▶ **YOUR OBJECTIVE**
Give back, exactly and with nothing added, the lines that run from the one containing "ship to: Via" to the final line below.

== GIVEN INFORMATION

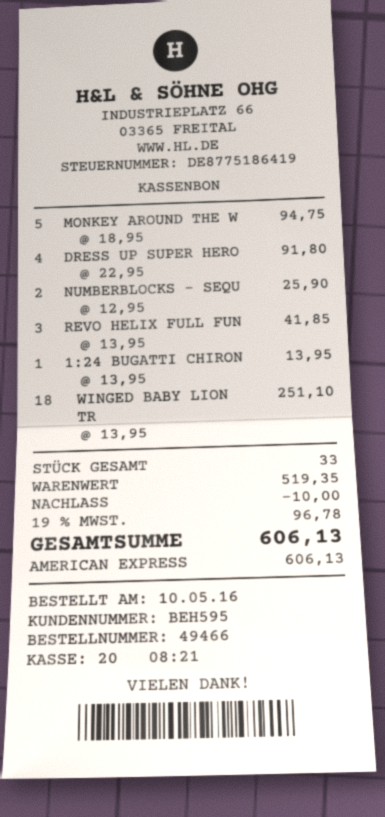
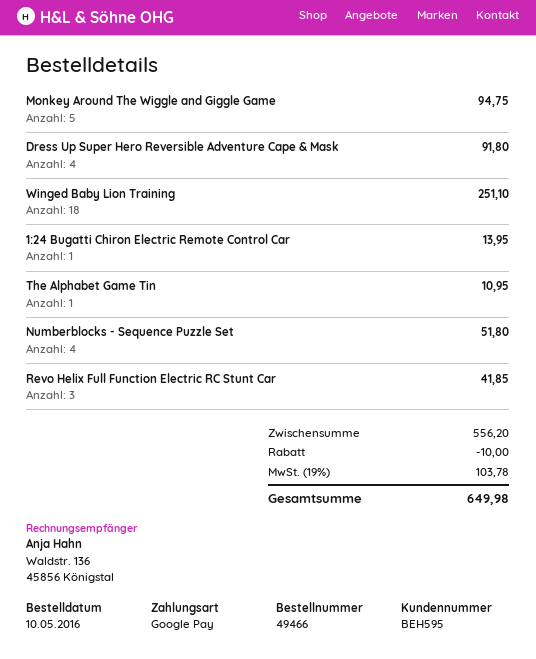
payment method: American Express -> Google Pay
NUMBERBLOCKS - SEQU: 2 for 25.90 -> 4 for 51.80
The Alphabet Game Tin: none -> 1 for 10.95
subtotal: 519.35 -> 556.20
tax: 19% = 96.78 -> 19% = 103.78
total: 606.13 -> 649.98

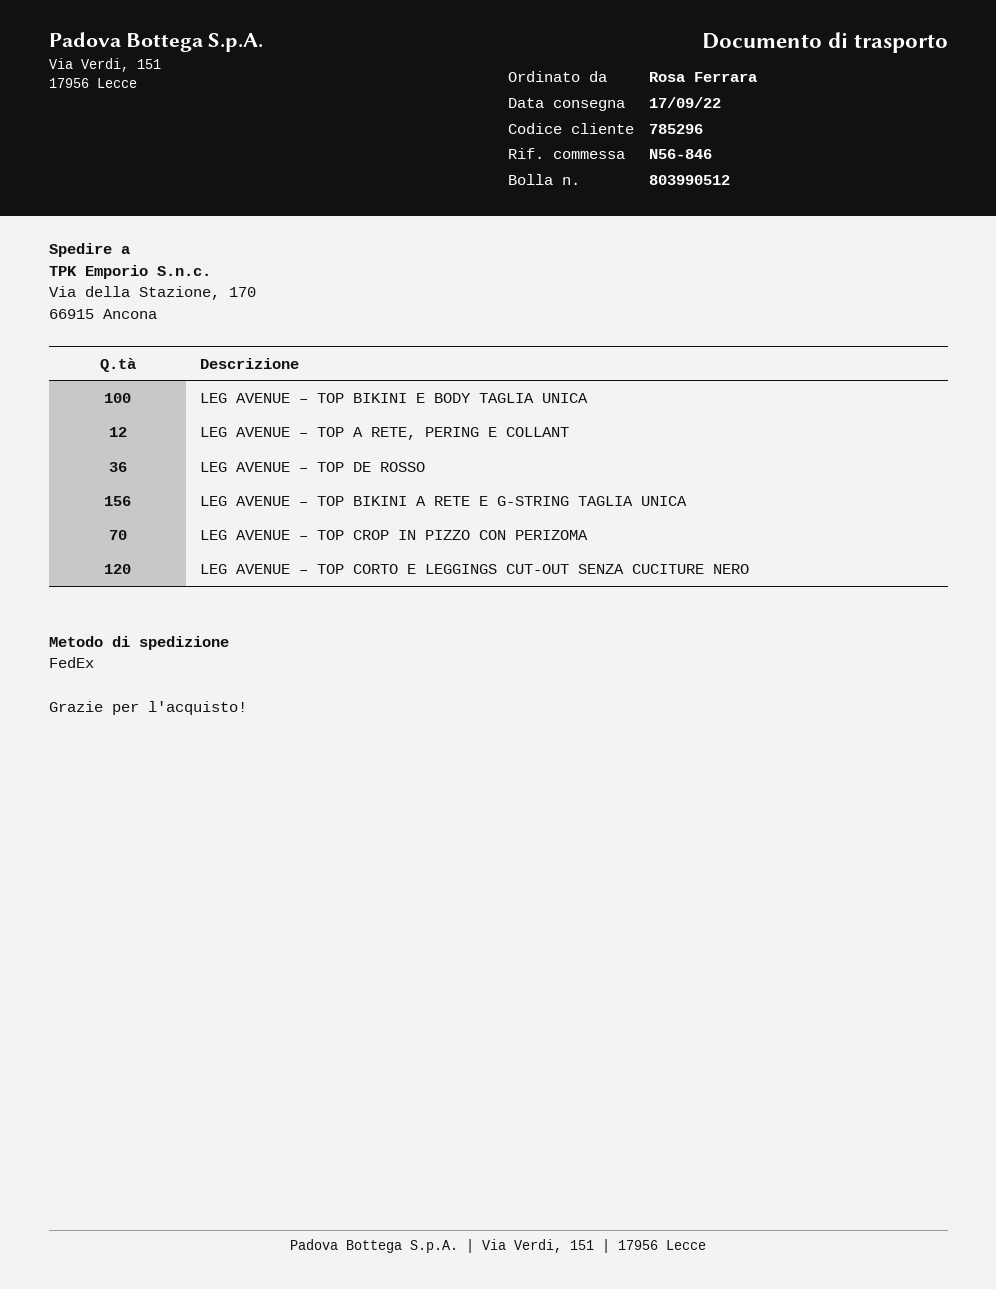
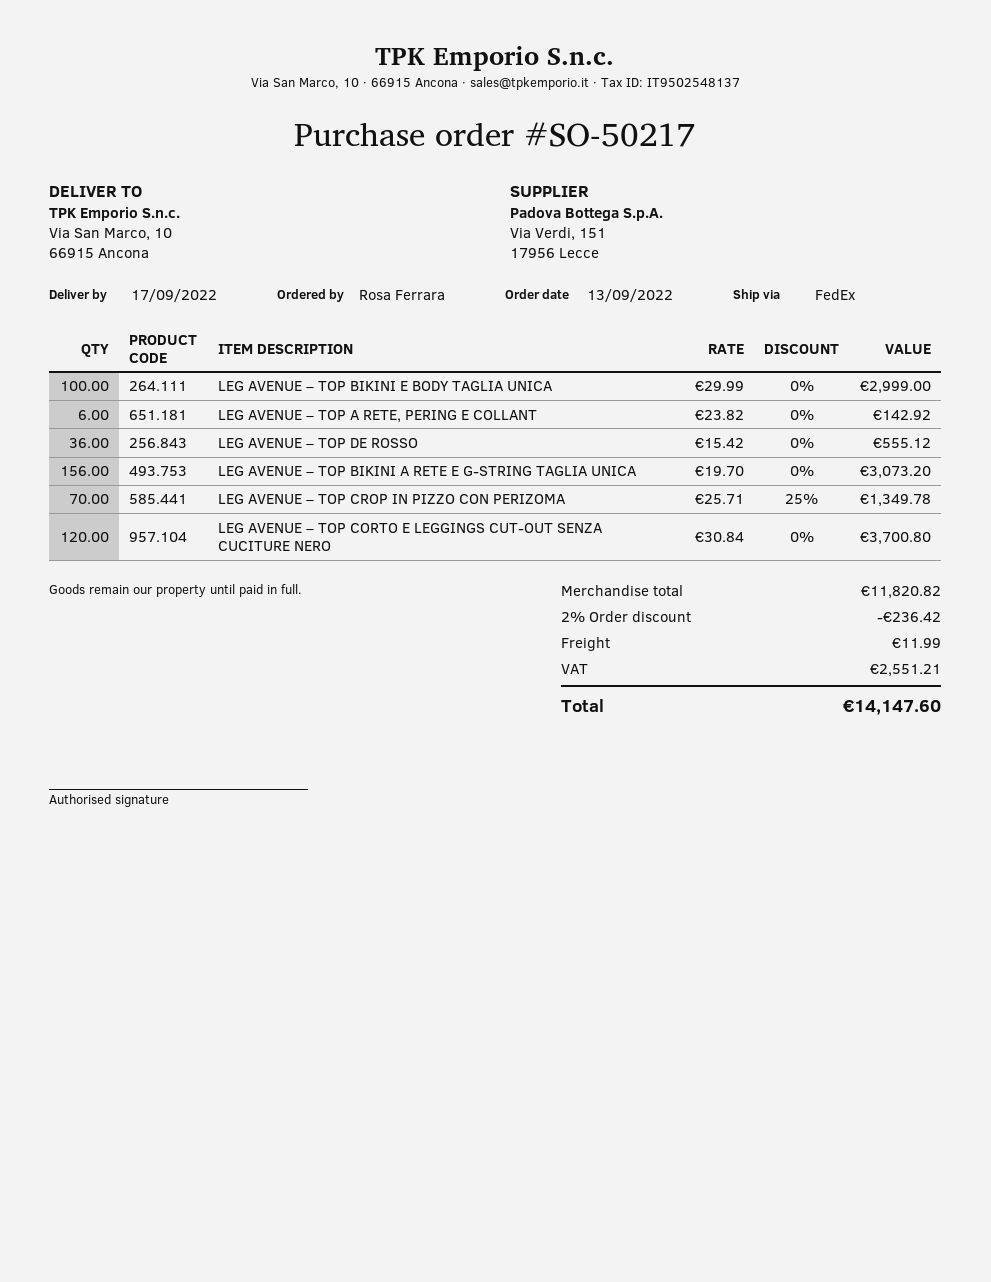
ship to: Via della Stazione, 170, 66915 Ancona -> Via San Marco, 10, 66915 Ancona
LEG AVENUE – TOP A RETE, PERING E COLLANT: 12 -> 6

====

▶ **FINAL ANSWER**
ship to: Via della Stazione, 170, 66915 Ancona -> Via San Marco, 10, 66915 Ancona
LEG AVENUE – TOP A RETE, PERING E COLLANT: 12 -> 6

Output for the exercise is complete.